[DATASET]
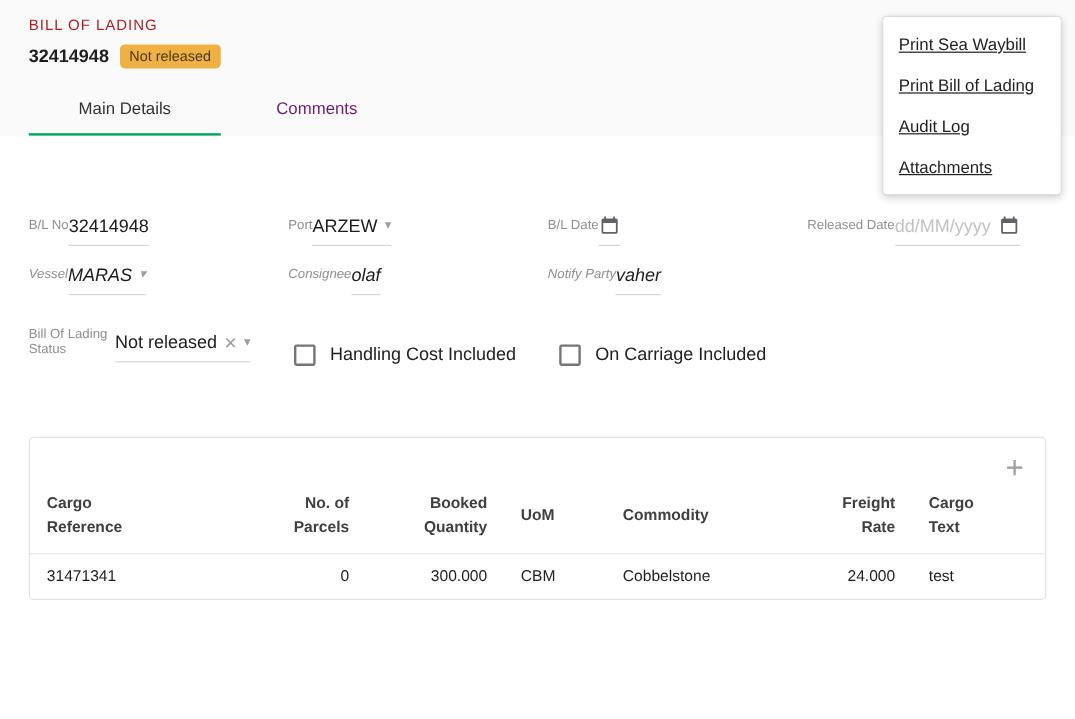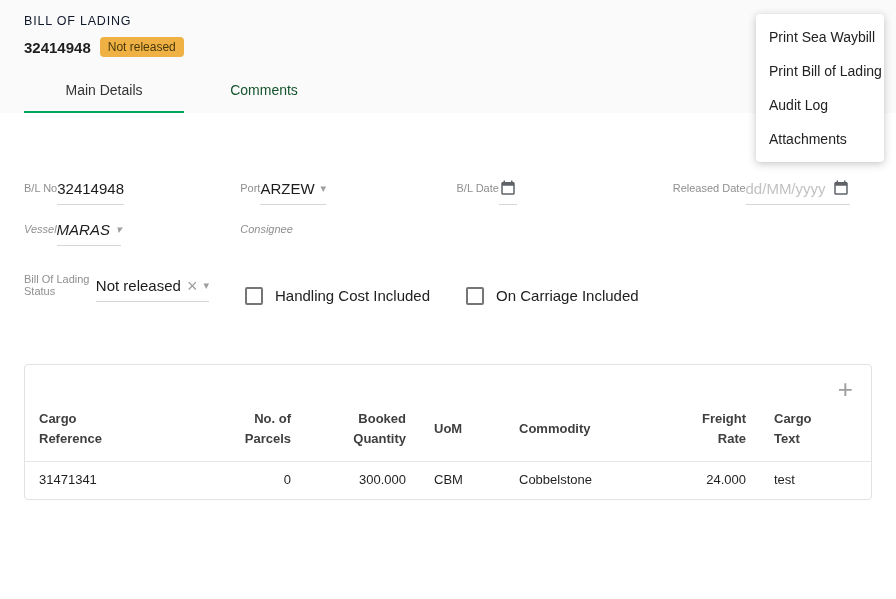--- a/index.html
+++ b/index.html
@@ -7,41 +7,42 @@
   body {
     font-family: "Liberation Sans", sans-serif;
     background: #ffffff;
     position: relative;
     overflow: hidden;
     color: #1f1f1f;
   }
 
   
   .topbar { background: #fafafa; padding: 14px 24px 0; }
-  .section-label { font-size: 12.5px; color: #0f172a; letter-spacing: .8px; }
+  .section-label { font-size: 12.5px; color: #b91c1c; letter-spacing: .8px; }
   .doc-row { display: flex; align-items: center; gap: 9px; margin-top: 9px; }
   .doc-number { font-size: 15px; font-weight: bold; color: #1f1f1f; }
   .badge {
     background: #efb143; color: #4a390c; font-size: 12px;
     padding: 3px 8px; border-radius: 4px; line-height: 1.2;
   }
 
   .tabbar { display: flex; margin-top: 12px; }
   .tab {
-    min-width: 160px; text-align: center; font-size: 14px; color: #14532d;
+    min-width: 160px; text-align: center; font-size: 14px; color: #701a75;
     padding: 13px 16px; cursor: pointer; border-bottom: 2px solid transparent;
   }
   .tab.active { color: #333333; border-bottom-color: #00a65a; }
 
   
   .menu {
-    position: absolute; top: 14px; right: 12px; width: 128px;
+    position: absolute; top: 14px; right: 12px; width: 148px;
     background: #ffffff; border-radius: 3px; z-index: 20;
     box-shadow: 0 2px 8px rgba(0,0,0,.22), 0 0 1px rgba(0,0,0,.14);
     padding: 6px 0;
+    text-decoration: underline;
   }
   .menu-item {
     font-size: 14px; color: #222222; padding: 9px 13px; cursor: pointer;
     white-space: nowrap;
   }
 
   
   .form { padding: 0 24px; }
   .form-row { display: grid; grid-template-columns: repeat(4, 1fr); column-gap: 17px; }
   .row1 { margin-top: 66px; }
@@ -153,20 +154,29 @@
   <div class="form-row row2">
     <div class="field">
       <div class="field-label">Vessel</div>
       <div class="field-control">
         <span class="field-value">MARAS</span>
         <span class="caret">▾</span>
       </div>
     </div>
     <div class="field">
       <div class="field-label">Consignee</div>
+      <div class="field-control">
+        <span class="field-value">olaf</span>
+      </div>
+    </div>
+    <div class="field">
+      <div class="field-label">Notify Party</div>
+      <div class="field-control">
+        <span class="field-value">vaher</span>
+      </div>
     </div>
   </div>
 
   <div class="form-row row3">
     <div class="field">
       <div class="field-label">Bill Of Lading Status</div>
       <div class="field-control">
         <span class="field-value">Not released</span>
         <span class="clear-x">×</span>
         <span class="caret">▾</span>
[/DATASET]
* REQUIRED WORK:
Where a line of the entries contains "pointer", report that line.

* EXERCISE RESULT:
     padding: 13px 16px; cursor: pointer; border-bottom: 2px solid transparent;
     font-size: 14px; color: #222222; padding: 9px 13px; cursor: pointer;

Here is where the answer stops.